One thing we do with shelves here is to add a spine.  It's like an I-beam but without the bottom thing.

You could also replace the worst of the saggy shelves.

If you don't move the shelves around, just putting a pillar at the back edge should help.


----------



## Vertigo (Jun 27, 2022)

I would go with the 'spine' idea just get some cheap planed baton wood, maybe around 25mm x 38mm. screw these onto the shelves you want to hold the heavy books. Screw through the shelves into the wood, not the other way round, as the wood will hold the screws better than the chipboard. Make sure the long (38mm) dimension is vertical. This will give the shelves a lot of extra strength. you may need to apply a fair bit of pressure/weight to get them flat again to screw onto the wood.


----------



## Astro Pen (Jul 25, 2022)

I replaced my lower contiplas (or whatever they are made from) shelves, for the larger books,  with pine stained down to match. They don't bow. 
I noted in the process that older hardback books weigh considerably more than their modern counterparts. I think this is due to the large quantity of china clay used historically in quality paper making. But I may be wrong on that.


----------



## Brian G Turner (Jul 26, 2022)

One reason I moved to Kindle books - not only are the books usually cheaper, a Kindle Fire is also cheaper than a new bookshelf and can hold a lot more!


----------



## SilentRoamer (Jul 26, 2022)

Brian G Turner said:


> One reason I moved to Kindle books - not only are the books usually cheaper, a Kindle Fire is also cheaper than a new bookshelf and can hold a lot more!

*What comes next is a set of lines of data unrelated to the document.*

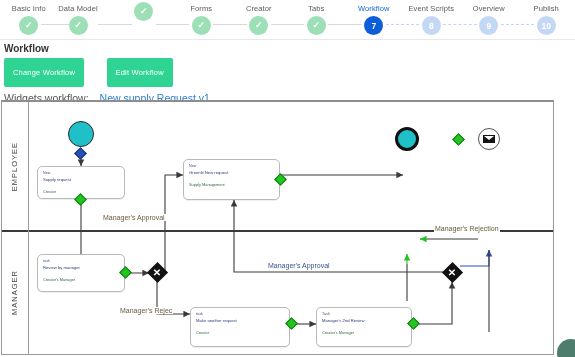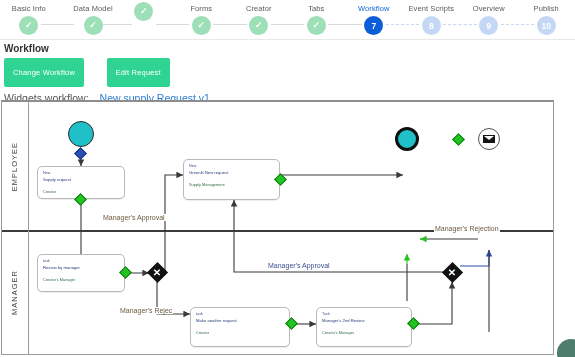--- a/index.html
+++ b/index.html
@@ -249,21 +249,21 @@
     <div class="connector solid" style="left: 328.25px; width: 33.5px;"></div>
     <div class="connector dashed" style="left: 385.75px; width: 33.5px;"></div>
     <div class="connector dashed" style="left: 443.25px; width: 33.5px;"></div>
     <div class="connector dashed" style="left: 500.75px; width: 33.5px;"></div>
     <div class="step done" style="left: -8.25px;">
       <div class="step-label">Basic Info</div>
       <div class="step-circle">
         <span class="check">✓</span>
       </div>
     </div>
-    <div class="step done" style="left: 56px;">
+    <div class="step done" style="left: 41px;">
       <div class="step-label">Data Model</div>
       <div class="step-circle">
         <span class="check">✓</span>
       </div>
     </div>
     <div class="step done" style="left: 106.75px;">
       <div class="step-circle">
         <span class="check">✓</span>
       </div>
     </div>
@@ -300,21 +300,21 @@
     <div class="step todo" style="left: 509.25px;">
       <div class="step-label">Publish</div>
       <div class="step-circle">10</div>
     </div>
   </div>
 
 <div id="section-head">
   <div id="wf-title">Workflow</div>
   <div id="btn-row">
     <button class="btn">Change Workflow</button>
-    <button class="btn">Edit Request</button>
+    <button class="btn">Edit Workflow</button>
   </div>
   <div id="selected-row">
     <span>Widgets workflow:</span><span class="wf-name">New supply Request v1</span>
   </div>
 </div>
 
 <div id="canvas-wrap">
 
   <div id="lane-header-col">
     <div class="lane-sep" style="top:128px;"></div>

In every thread about bookshelves there is always a heretic who comes in and talks about e-books!

Sacrilege!


----------



## hitmouse (Jul 26, 2022)

One problem is that it is  quite hard to find anything apart from Billy bookcases. Basic rule of shelves carrying heavy loads: real wood or plywood works better than MDF.

If you live in an old house with chimney breasts in the rooms then build your own bookcases in the recess on either side. The trick is to use the correct thickness planks for the length of shelf, to avoid sag. If that data is not available online then it is in the Reader's Digest DIY book.

Or you can glue a wooden shim along the underside of the front edge of the Billy shelves (Gorilla Glue or No More Nails.) I have a feeling the Billy shelves are just plastic laminated MDF. Plywood is a much stronger replacement, and is easy to work.


----------



## JunkMonkey (Jul 26, 2022)

Because I usually massively over engineer anything I make, how about some angle iron under the back of the shelf? - something like uprights from Dexion type  shelving.  Would take up less space than a wooden baton. 

I've posted this picture here somewhere before but can't find it. 
If you have a staircase you're not planning on moving any furniture up for a while:





 A spare chunk of joist gussied up with a bit of routing and beading then fixed upright to the wall with mirror plates. The lower shelves fit into slots routered into the upright.  The other ends of the shelves just sit on the steps.   After I while I noticed even the sturdy planks I used were starting to sag so chopped a few bits of 50 x 100 mm timber and just propped them up.  Like your National Trust example.  Didn't fix them in at all,  just took the weight off the shelf above and slipped them in - starting at the bottom obviously.  The weight of the stuff on the shelf above holds them securely in place.  They ain't going nowhere.  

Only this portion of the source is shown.